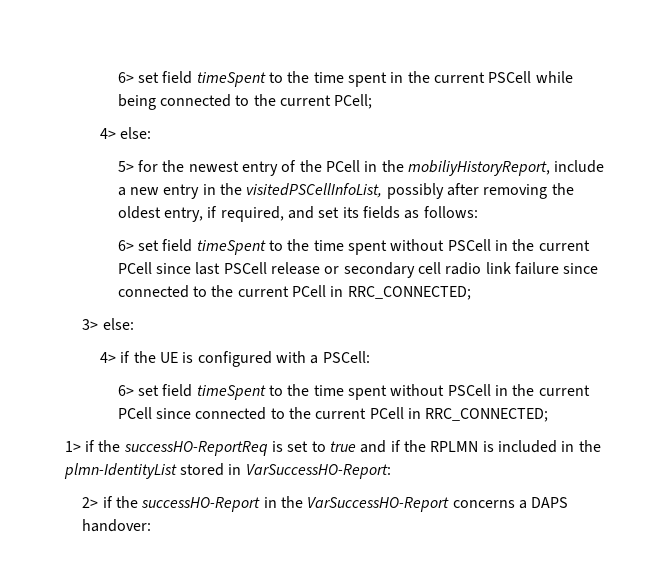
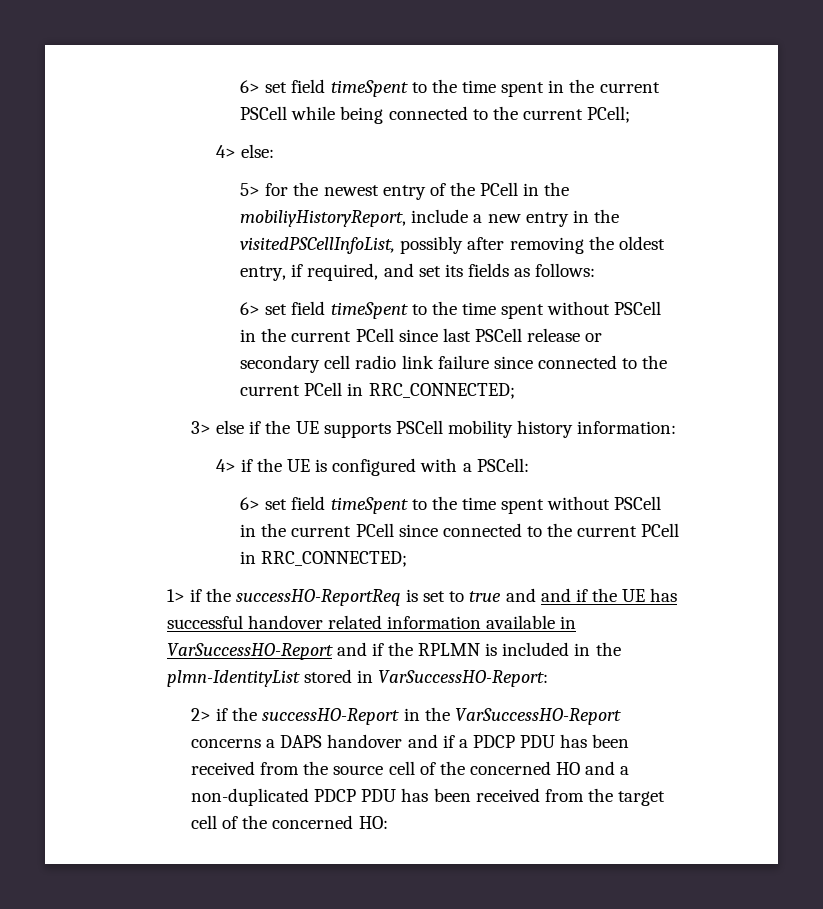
- 3> else:
+ 3> else if the UE supports PSCell mobility history information:
- 1> if the successHO-ReportReq is set to true and if the RPLMN is included in the plmn-IdentityList stored in VarSuccessHO-Report:
+ 1> if the successHO-ReportReq is set to true and and if the UE has successful handover related information available in VarSuccessHO-Report and if the RPLMN is included in the plmn-IdentityList stored in VarSuccessHO-Report:
- 2> if the successHO-Report in the VarSuccessHO-Report concerns a DAPS handover:
+ 2> if the successHO-Report in the VarSuccessHO-Report concerns a DAPS handover and if a PDCP PDU has been received from the source cell of the concerned HO and a non-duplicated PDCP PDU has been received from the target cell of the concerned HO:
______
§ Task instructions: Reproduce the material above from its first line through the line containing "- 1> if the", both ends included, and skip every picture.

§ Written response:
- 3> else:
+ 3> else if the UE supports PSCell mobility history information:
- 1> if the successHO-ReportReq is set to true and if the RPLMN is included in the plmn-IdentityList stored in VarSuccessHO-Report:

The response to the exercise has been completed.